> _Work task_
In the data below, count every line that holds the string "background" and reply with the number alone.
═════ Data provided
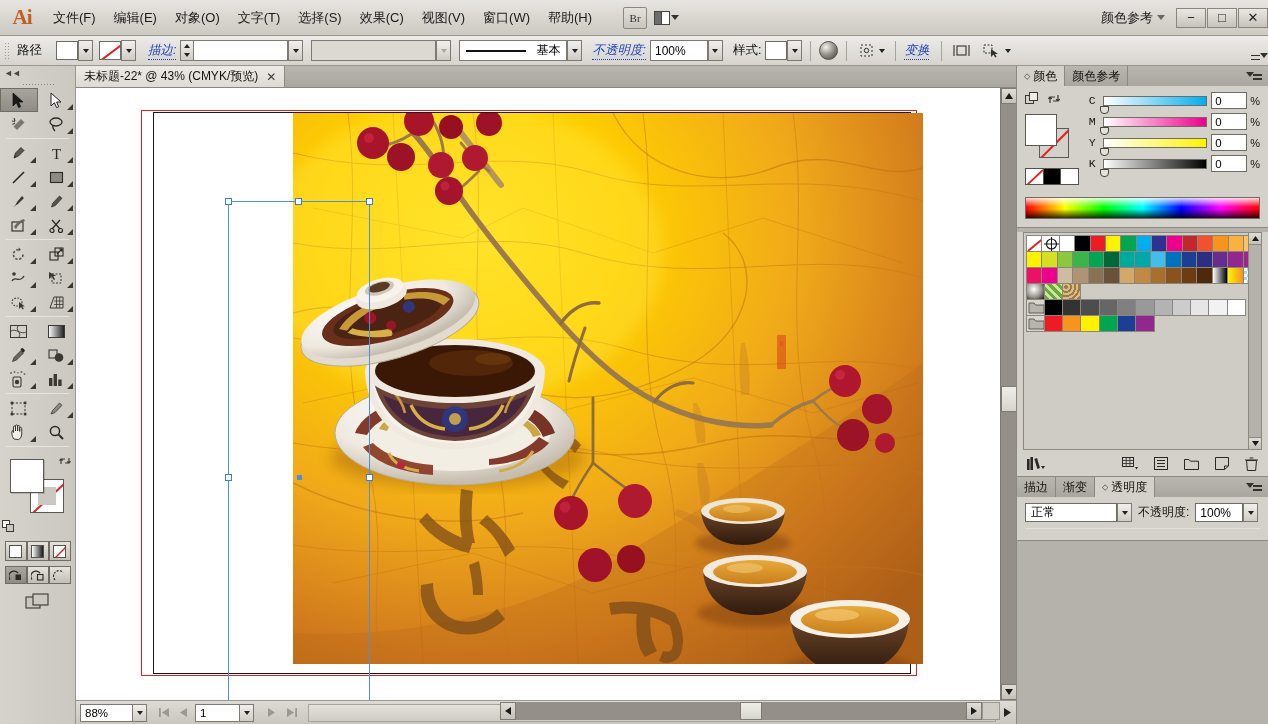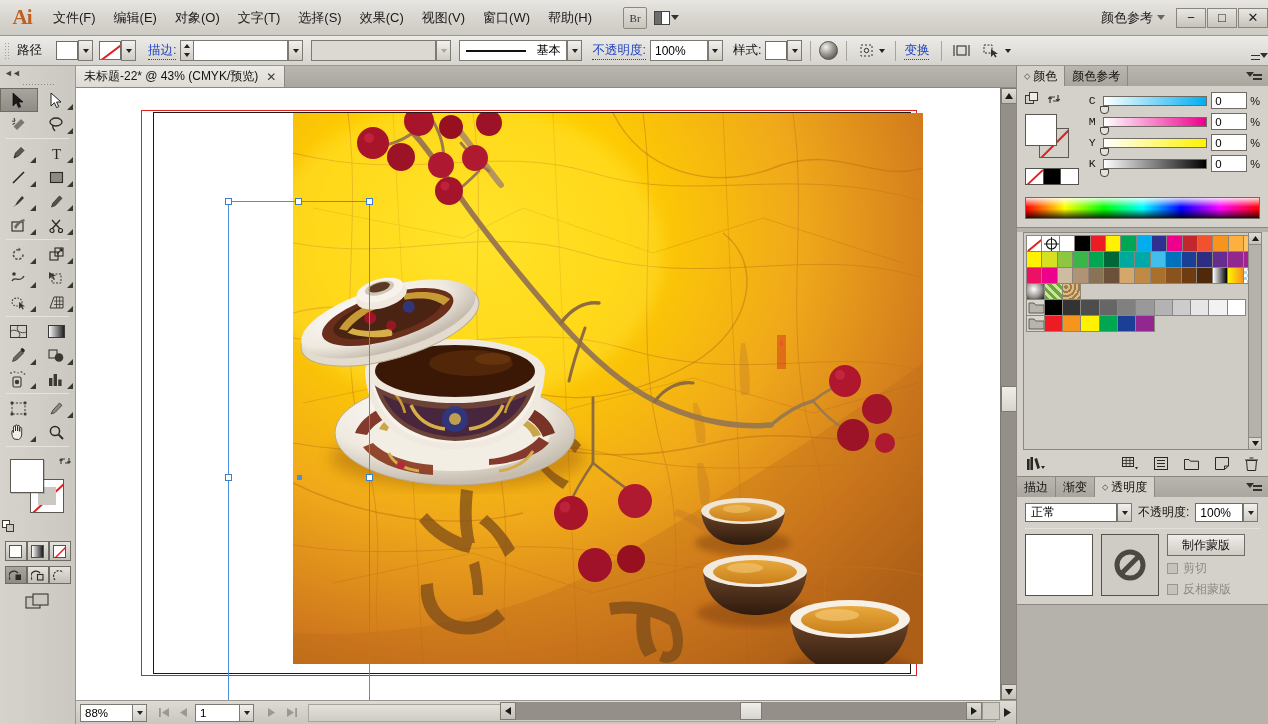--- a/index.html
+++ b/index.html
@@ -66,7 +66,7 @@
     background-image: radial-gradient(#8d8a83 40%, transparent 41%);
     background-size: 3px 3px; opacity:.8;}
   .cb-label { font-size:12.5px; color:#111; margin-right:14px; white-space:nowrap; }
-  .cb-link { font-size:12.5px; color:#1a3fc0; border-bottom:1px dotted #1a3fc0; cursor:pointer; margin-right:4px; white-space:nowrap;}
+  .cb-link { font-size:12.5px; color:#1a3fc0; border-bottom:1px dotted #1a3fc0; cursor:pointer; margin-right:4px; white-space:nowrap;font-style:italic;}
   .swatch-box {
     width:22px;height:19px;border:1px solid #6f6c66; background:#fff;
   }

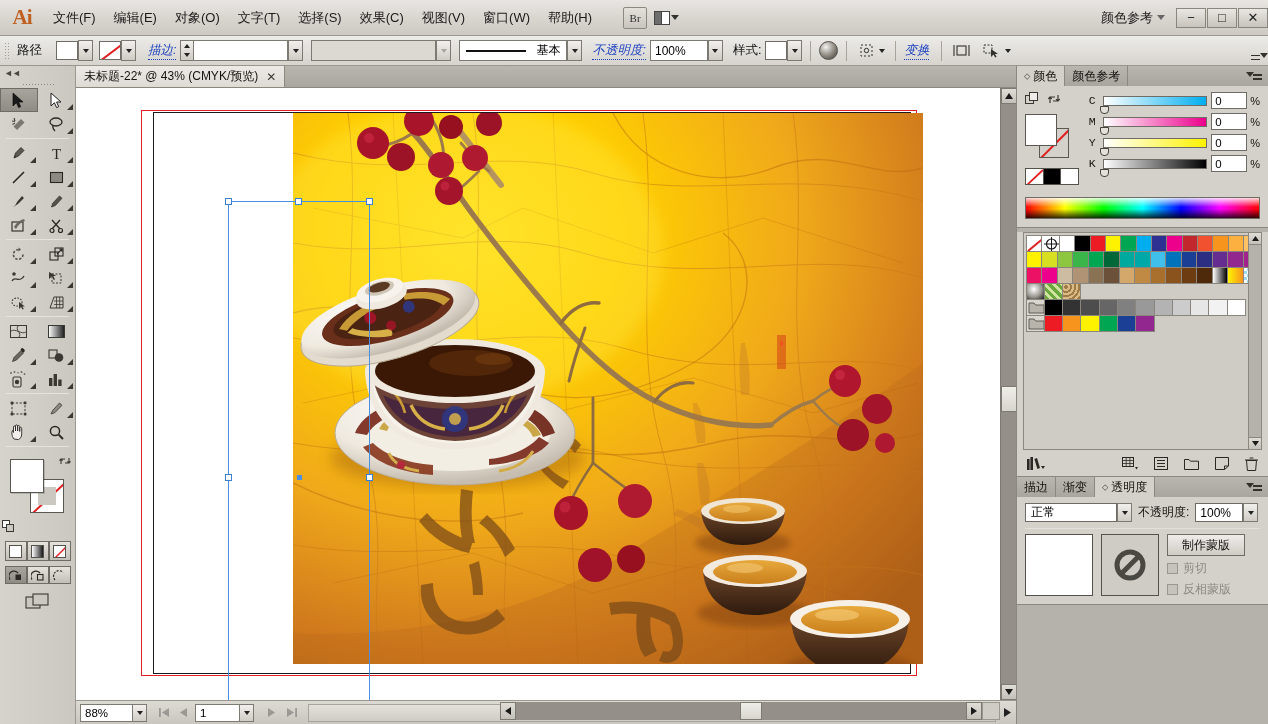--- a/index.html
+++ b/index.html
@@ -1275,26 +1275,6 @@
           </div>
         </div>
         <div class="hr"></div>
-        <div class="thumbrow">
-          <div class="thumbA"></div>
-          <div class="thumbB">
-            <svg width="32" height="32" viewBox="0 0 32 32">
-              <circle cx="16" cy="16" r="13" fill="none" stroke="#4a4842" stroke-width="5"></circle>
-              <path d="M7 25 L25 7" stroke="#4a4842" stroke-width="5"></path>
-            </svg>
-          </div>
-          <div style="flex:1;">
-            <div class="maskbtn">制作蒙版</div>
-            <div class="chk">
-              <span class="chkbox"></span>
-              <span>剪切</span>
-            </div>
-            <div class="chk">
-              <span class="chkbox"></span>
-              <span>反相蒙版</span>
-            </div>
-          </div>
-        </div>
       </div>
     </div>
══════════
═════ Data provided
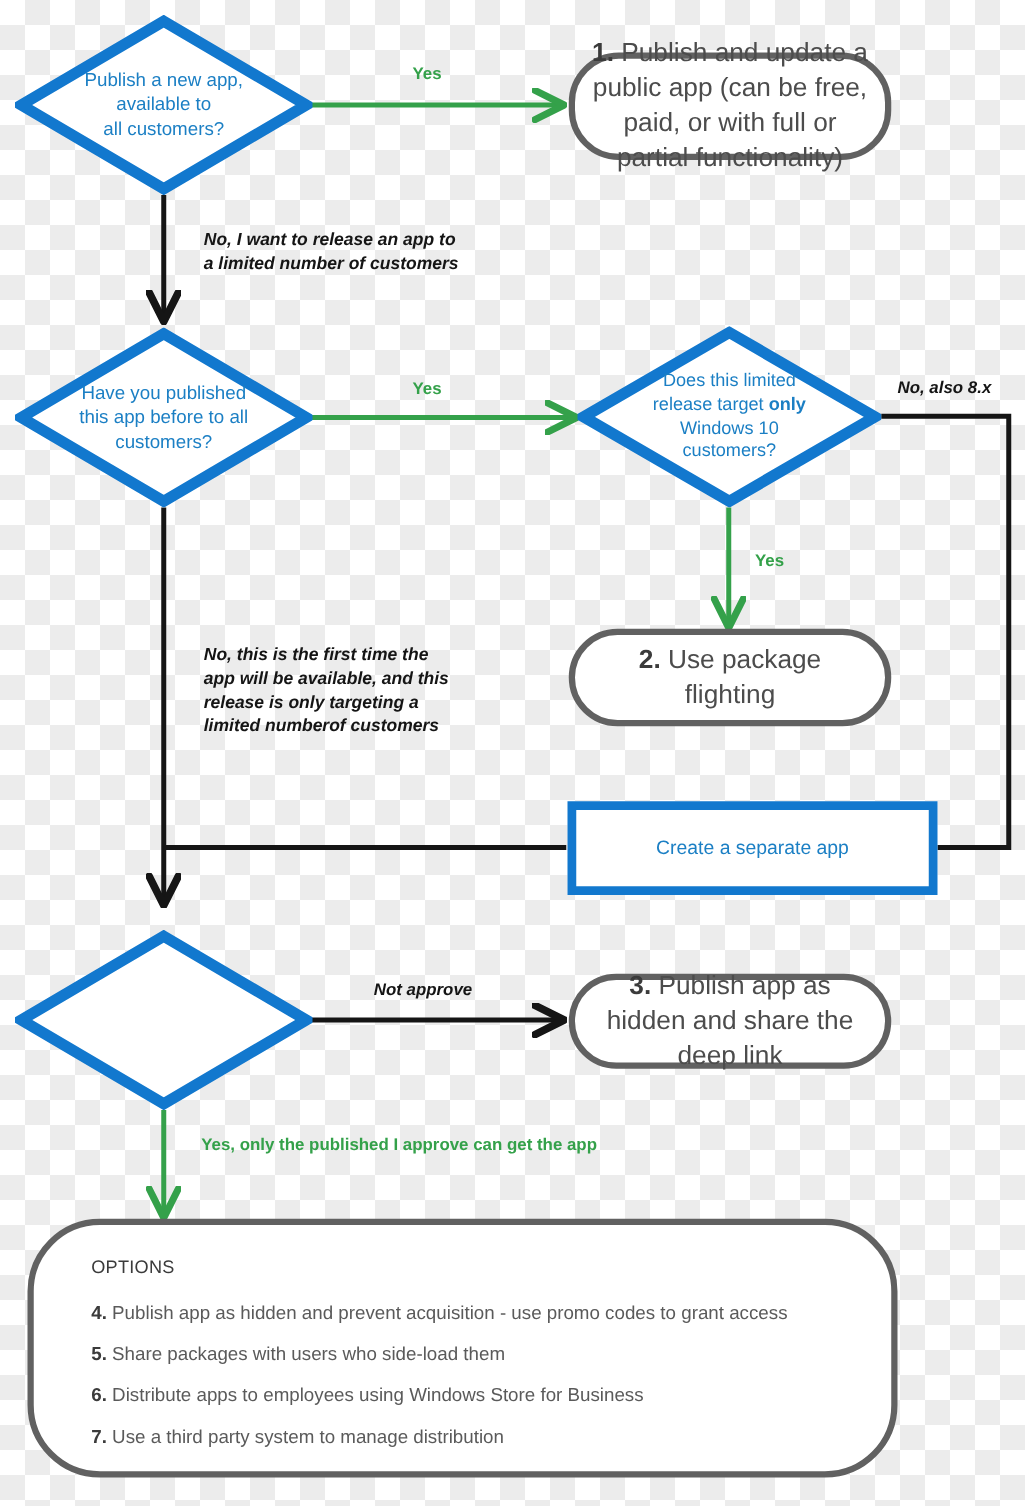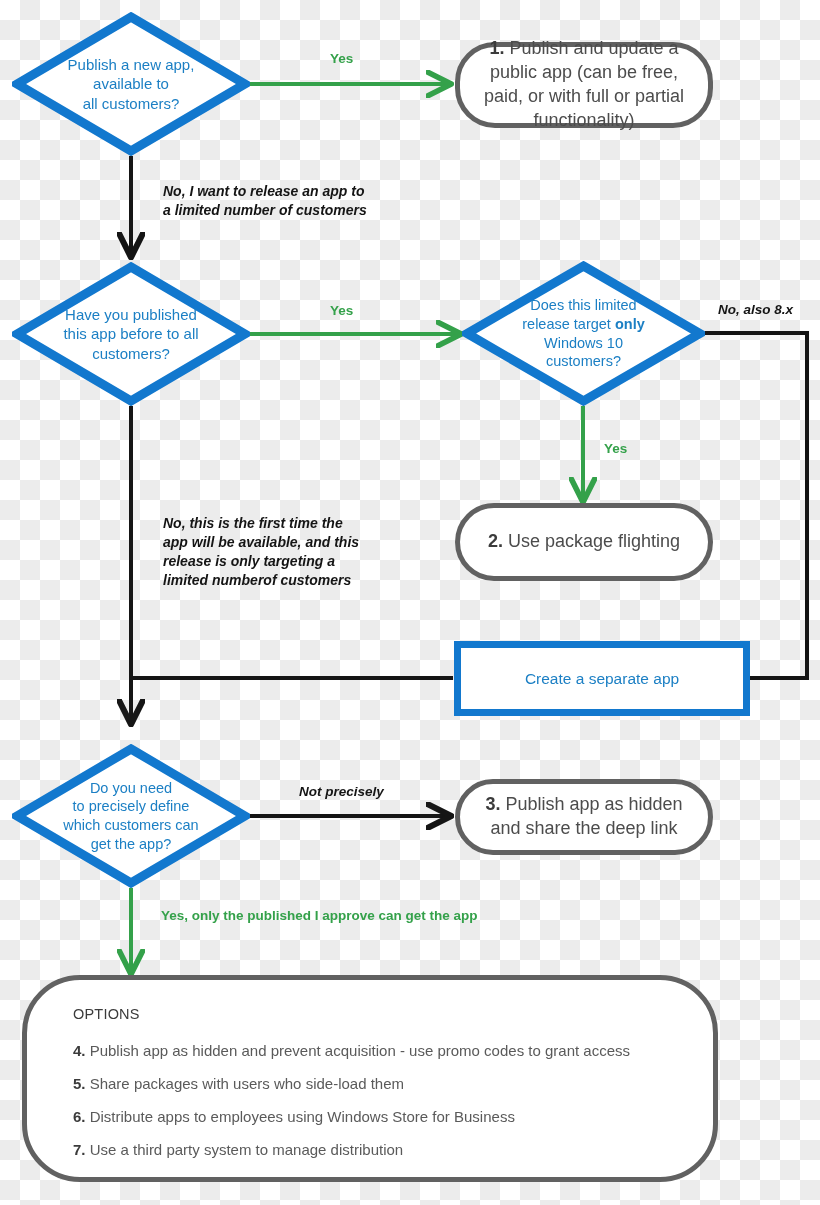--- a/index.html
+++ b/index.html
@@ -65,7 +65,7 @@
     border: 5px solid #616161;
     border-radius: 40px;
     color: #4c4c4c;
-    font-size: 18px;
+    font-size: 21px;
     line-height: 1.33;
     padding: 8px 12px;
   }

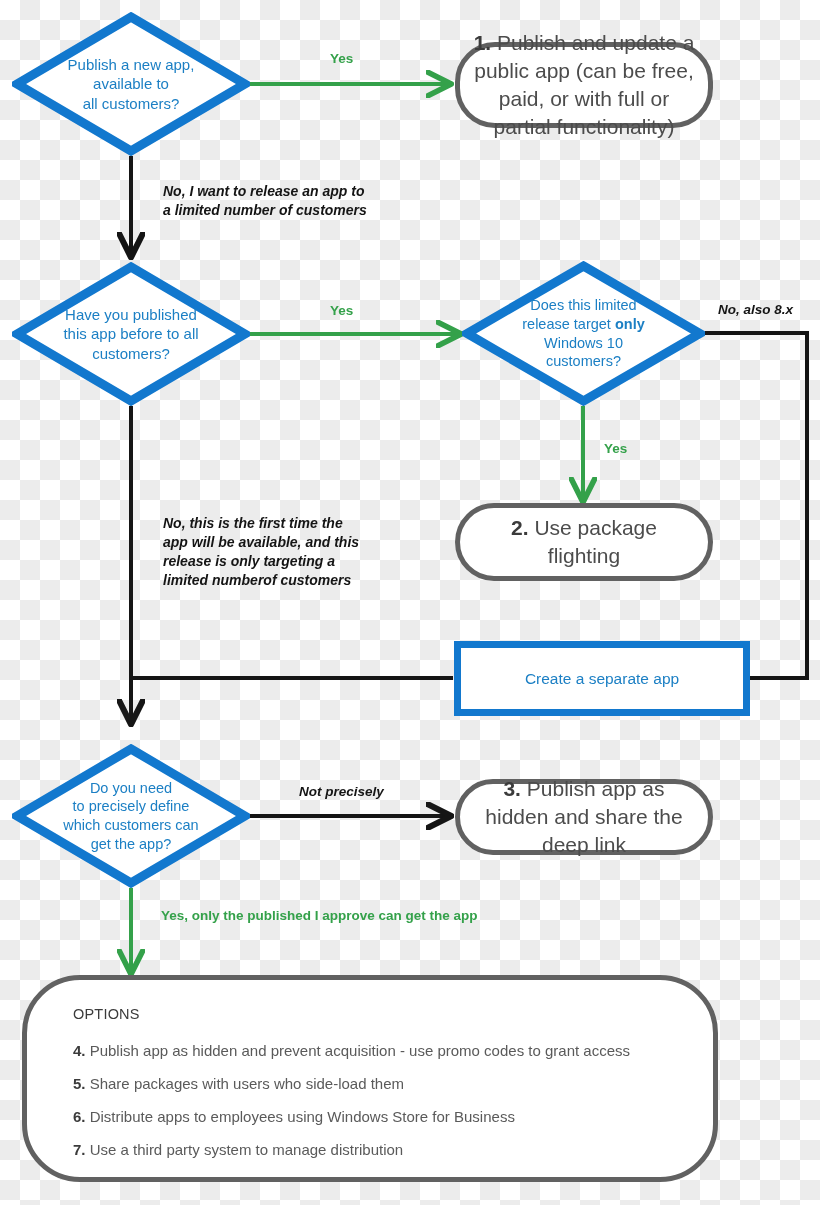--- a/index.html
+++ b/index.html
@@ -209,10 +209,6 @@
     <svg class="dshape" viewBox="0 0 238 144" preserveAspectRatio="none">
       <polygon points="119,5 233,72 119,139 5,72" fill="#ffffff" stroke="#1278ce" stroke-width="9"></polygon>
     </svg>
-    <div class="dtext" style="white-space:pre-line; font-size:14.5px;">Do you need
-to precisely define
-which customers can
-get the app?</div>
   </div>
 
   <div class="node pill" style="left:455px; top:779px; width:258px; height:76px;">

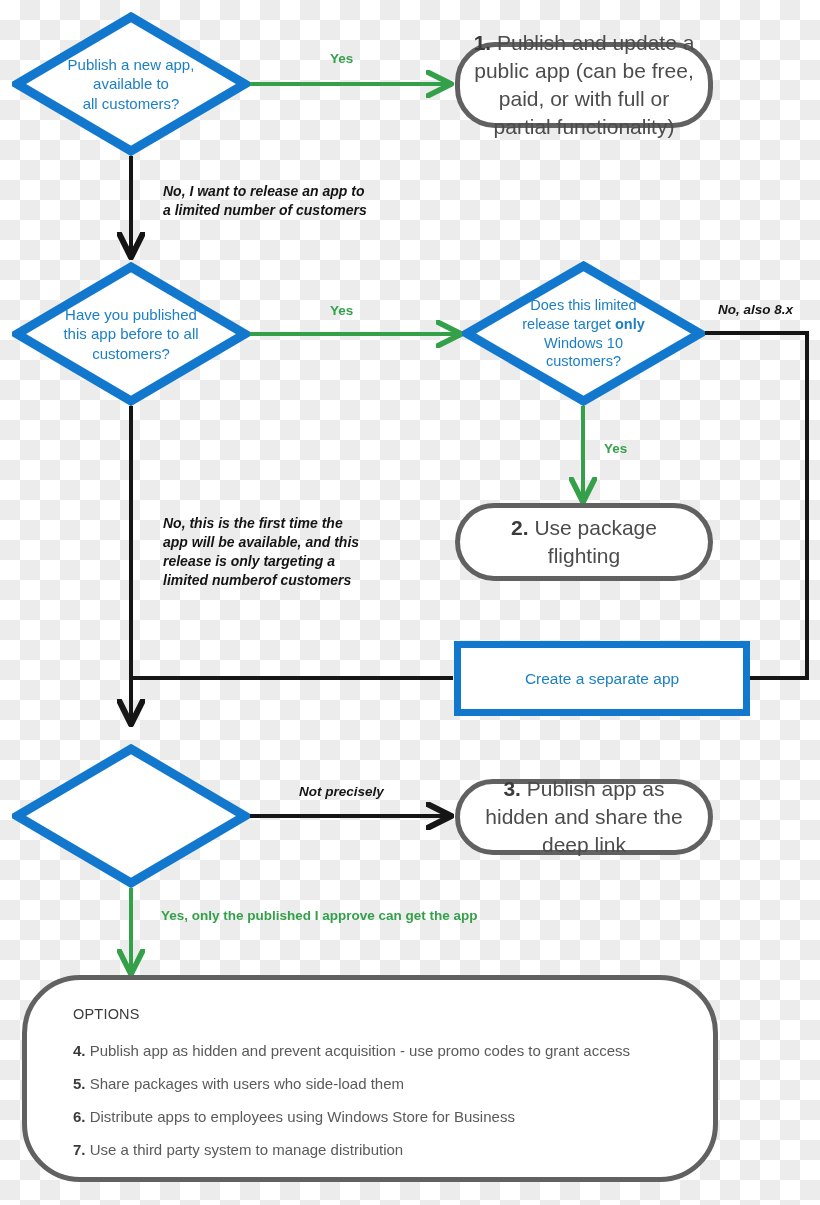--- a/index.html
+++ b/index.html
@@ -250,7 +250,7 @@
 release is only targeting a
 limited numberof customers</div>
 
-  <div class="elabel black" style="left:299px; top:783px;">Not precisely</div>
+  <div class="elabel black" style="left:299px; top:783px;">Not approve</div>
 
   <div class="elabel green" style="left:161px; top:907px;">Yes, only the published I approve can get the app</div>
══════════
> _Exercise answer_
3